The pressure to expand or be trampled over by more agile new arrivals, led many family businesses to engage in rapid, ill-planned expansion drives for which they either did not have the resources or the competencies.

The financial and human resource challenges faced by these family enterprises were further exacerbated by the lack of effective corporate governance frameworks and the absence of proper succession planning. Accordingly, many companies ended up either floundering in the new competitive environment, or becoming embroiled in acrimonious legal cases. Second or third generation family members squabbling over the sharing and managing of family assets are a common occurrence among many family-run firms in the Gulf.

Structured governance process and succession planning are crucial, especially to family businesses as many of them are expected to undergo a generational change over the next five to 10 years.

With over half of family businesses in the Gulf currently transitioning from second to third generation, this unpreparedness for succession has held back the growth potential of many companies.

A recent survey by accounting firm PricewaterhouseCoopers (PwC) found that only 14 percent of Middle East family firms have a plan for the succession process for all their senior executives, while 38 percent have none at all.

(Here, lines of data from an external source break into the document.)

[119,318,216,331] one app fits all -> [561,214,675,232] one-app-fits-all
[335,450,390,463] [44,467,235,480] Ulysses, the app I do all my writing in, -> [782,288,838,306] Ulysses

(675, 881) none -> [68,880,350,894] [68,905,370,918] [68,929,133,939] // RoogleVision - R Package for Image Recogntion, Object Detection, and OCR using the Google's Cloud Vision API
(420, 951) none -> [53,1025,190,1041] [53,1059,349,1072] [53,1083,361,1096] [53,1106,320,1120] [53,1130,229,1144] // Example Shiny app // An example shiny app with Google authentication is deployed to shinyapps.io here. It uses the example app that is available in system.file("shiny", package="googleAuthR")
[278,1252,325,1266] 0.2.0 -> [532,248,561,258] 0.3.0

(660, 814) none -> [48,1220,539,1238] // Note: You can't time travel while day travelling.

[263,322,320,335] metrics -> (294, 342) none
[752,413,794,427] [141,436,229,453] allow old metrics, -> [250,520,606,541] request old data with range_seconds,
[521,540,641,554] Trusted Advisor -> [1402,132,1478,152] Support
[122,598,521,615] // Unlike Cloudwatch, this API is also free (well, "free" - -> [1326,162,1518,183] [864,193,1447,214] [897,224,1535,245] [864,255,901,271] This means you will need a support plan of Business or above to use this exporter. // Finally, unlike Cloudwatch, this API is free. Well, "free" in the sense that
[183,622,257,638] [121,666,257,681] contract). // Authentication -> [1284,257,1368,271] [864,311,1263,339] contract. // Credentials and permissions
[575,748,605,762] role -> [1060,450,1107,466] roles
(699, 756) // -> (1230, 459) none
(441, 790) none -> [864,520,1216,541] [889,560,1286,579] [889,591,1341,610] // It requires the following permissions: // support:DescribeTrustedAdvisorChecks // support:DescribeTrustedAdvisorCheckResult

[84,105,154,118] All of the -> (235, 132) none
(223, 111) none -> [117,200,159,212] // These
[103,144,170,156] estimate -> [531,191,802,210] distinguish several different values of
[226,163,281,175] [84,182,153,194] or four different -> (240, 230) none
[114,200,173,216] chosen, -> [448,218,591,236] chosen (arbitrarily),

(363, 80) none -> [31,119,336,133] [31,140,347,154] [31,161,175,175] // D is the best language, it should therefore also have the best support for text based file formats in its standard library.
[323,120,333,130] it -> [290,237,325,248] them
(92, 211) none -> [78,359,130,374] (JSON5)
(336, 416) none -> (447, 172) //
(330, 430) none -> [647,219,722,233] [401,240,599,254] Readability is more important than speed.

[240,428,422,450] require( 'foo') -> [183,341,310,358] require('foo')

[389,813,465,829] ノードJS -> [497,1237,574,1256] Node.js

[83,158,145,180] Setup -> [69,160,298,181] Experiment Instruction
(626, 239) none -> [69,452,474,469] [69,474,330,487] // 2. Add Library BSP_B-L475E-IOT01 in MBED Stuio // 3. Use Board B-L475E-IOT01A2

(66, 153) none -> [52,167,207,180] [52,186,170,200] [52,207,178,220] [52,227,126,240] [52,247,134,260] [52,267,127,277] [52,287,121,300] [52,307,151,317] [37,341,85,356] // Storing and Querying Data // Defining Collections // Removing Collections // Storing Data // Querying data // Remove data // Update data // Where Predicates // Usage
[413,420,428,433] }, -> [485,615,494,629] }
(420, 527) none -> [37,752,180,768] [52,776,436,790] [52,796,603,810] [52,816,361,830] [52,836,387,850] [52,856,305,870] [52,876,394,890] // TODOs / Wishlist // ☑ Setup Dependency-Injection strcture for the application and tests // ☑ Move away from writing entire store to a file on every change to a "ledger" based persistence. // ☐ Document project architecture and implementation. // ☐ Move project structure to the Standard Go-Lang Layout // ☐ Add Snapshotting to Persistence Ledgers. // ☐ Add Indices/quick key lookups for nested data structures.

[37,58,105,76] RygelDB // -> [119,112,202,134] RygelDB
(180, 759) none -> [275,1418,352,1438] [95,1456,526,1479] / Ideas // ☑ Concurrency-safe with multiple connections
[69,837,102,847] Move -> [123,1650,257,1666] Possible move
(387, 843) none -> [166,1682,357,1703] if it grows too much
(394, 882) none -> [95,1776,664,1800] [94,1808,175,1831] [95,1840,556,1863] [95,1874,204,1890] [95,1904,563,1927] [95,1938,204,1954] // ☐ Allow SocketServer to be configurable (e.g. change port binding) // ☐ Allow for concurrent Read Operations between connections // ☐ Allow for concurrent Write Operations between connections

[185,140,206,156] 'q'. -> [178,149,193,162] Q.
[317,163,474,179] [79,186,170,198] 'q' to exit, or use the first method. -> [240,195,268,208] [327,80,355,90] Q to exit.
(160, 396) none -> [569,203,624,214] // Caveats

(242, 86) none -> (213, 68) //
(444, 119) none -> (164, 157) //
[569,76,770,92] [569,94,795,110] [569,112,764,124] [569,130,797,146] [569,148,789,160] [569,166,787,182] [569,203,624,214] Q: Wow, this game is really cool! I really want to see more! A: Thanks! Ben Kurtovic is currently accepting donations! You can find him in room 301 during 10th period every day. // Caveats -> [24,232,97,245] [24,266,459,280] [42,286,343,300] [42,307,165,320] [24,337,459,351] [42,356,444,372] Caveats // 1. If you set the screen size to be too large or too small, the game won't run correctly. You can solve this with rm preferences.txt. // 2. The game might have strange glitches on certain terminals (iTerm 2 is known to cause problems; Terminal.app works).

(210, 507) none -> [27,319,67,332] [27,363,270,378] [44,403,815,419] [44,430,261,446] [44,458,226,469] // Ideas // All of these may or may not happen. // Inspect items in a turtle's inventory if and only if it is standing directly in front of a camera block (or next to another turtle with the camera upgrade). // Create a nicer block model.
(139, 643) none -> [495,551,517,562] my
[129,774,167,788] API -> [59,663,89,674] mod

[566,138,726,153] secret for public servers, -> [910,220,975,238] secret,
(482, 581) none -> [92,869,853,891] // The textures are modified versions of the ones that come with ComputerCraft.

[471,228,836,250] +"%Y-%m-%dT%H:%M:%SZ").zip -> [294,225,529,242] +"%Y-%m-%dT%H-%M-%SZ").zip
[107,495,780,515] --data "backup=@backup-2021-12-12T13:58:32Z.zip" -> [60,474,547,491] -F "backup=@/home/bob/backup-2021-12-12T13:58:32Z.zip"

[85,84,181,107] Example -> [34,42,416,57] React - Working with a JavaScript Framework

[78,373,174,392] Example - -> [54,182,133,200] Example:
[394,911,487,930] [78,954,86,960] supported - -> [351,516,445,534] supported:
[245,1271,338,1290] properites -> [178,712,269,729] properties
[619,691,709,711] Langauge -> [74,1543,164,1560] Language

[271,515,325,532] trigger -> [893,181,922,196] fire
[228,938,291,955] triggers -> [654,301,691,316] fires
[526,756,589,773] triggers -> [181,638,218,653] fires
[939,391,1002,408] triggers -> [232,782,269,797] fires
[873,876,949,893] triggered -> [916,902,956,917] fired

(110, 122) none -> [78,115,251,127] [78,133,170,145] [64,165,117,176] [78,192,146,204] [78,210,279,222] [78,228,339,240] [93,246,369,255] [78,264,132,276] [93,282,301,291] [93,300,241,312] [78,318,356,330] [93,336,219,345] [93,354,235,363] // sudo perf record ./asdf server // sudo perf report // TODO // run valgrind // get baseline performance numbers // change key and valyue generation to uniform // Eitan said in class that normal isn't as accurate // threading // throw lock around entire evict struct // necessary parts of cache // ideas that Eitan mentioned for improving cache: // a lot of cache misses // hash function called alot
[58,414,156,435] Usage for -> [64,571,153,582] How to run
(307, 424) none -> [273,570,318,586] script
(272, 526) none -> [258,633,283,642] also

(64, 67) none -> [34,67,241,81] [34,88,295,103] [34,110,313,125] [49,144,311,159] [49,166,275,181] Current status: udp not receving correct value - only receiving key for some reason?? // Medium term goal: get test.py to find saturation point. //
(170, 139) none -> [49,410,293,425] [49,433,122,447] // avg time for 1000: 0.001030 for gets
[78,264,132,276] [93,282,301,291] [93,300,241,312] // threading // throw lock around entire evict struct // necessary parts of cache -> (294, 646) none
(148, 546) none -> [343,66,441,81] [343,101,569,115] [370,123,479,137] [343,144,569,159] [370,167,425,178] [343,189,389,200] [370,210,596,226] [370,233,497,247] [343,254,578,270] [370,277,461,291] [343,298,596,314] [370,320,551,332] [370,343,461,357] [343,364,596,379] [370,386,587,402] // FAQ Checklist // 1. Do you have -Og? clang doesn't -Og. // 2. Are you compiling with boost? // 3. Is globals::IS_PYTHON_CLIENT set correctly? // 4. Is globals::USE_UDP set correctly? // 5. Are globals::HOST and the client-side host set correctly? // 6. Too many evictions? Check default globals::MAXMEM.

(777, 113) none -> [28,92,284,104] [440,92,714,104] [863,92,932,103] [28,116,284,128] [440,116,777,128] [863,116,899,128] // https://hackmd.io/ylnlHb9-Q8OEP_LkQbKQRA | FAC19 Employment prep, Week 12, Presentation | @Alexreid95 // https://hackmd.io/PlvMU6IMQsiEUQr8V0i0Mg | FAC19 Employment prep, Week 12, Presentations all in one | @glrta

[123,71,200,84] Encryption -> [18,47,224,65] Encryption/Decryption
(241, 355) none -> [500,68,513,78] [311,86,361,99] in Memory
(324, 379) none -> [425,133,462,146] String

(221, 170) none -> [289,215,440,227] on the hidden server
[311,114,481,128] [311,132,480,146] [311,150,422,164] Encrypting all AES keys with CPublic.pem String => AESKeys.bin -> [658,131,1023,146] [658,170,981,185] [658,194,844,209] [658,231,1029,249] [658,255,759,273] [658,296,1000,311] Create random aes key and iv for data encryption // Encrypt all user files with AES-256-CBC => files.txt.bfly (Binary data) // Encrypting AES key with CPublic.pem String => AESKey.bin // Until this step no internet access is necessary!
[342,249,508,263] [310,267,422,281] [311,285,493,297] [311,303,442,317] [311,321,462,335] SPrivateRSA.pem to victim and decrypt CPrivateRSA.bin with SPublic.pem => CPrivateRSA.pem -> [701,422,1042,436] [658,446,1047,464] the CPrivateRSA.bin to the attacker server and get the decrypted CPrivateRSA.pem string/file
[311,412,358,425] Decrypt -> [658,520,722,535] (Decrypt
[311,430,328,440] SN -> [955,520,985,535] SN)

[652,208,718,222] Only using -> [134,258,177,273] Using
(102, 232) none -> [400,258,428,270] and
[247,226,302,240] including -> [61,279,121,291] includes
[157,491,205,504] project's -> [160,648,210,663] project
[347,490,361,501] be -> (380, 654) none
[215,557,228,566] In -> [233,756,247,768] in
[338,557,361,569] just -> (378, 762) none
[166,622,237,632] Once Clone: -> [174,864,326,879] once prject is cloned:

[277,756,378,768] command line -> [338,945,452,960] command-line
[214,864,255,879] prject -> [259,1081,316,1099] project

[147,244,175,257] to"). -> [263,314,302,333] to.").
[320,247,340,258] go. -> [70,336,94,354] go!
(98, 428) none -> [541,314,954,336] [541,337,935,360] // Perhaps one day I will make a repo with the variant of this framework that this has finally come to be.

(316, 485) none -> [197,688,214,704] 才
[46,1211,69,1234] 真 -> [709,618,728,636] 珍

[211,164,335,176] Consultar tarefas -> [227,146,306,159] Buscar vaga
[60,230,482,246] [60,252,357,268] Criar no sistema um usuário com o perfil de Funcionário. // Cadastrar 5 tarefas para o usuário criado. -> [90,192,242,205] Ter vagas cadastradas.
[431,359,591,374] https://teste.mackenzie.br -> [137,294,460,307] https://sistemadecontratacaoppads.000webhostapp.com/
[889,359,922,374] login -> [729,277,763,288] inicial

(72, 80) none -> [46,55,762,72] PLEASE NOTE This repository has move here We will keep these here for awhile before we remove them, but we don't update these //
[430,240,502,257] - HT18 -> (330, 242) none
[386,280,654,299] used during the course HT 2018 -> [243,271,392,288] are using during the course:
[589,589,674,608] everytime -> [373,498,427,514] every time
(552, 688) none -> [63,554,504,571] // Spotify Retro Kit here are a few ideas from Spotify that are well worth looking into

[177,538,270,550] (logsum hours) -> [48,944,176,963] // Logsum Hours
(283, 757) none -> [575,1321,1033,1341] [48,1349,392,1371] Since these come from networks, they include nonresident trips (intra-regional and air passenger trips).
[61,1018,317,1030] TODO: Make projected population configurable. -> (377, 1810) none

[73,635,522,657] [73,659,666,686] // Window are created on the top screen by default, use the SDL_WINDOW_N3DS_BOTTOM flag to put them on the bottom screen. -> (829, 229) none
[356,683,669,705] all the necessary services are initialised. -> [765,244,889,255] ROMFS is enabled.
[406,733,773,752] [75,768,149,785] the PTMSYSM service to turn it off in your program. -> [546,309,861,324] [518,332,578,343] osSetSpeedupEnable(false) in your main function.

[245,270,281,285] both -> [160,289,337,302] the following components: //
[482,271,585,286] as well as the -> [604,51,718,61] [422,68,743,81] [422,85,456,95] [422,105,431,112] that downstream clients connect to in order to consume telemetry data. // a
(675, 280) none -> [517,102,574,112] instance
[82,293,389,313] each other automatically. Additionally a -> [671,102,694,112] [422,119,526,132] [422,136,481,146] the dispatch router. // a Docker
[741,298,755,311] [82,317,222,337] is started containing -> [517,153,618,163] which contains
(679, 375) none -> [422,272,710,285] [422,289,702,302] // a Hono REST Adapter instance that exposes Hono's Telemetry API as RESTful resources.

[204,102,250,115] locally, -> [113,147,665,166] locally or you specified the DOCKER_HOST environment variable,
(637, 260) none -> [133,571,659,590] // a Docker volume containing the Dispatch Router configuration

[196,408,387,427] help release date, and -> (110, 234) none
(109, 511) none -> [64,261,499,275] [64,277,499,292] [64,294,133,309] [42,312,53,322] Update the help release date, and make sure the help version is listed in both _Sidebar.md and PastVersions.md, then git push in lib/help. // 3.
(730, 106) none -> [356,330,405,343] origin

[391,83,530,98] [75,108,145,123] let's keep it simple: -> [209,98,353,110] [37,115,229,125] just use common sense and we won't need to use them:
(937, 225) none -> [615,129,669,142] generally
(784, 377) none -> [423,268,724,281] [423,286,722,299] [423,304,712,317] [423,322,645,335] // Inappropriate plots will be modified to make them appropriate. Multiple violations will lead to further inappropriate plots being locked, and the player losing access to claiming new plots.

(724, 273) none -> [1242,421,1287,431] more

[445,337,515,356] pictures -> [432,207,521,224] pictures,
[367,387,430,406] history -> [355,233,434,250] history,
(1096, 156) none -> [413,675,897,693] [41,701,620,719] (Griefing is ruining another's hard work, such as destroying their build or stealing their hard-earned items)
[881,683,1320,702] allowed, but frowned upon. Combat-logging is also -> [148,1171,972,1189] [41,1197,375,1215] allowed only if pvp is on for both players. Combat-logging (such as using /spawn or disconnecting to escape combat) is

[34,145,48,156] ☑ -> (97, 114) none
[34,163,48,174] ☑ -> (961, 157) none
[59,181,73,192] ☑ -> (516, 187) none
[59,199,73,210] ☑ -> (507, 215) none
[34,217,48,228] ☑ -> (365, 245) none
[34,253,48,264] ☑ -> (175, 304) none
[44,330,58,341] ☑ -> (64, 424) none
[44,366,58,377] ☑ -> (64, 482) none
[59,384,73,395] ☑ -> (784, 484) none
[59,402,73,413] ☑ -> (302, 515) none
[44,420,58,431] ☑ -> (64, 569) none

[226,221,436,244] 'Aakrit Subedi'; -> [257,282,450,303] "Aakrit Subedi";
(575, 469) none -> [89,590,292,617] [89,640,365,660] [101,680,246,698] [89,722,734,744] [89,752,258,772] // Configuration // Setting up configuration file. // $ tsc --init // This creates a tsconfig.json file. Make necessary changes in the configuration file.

Suhail Bahwan with daughter Amal Bahwan

According to the PwC survey, while the region’s family businesses continue to be active and successful, the changing political and economic environment is also affecting both their current performance and their growth expectations. The survey found that areas such as succession, diversification, digital, cyber security, and innovation are not being tackled by family firms in the Middle East.

Respondents to the PwC survey said that the three most significant challenges faced by their family firms are government policy, legislation and regulation (42 percent); skills shortages (35 percent); and market conditions (31 percent). Nearly half (48 percent) said keeping pace with digital and new technologies is one of their key challenges, yet only 35 percent believe their business is prepared for dealing with a data breach or cyber-attack.

Also, while some family businesses have made significant progress in putting corporate governance systems in place, few have been successful in completing end-to-end effective implementation. In the survey, over 66 percent of participants reported that they have started to put the corporate governance building blocks in place, but only around 33 percent reported that the practices are fully adopted and are working effectively.

Abdulla bin Ahmad Al Ghurair with son Abdul Aziz Al Ghurair

Abdulaziz Abdullah Al Ghurair, chairman of GFBC, and the most prominent member of one of the largest merchant families in the Gulf, said: “More than half of GCC’s family businesses are in the midst of the transition from the second to third generation.

This is a critical transition as just around 15 percent of those businesses are likely to survive it. A major risk during this transition is for large family businesses to get fragmented. Preparation is needed to avoid loss of family harmony and business disruption, which in turn leads to loss of economic value.”

The PwC report pointed out that growth outlook for family businesses could also be curtailed by the organization’s own lack of strategic planning rather than economic factors or other external concerns.

Firas Haddad, PwC Middle East partner and family business advisory services leader in the Middle East, said: “Both the survey results and our own experience lead us to conclude that greater emphasis on strategic and medium-term planning would allow family businesses to achieve greater success, and fulfill their true potential.

“Overall, Middle East family businesses’ performance and outlook for growth remain strong with notable progress on professionalization, but less so on strategic planning. Having an ambition to grow, without a strategic plan of how to get there, remains just an aspiration,” Firas added.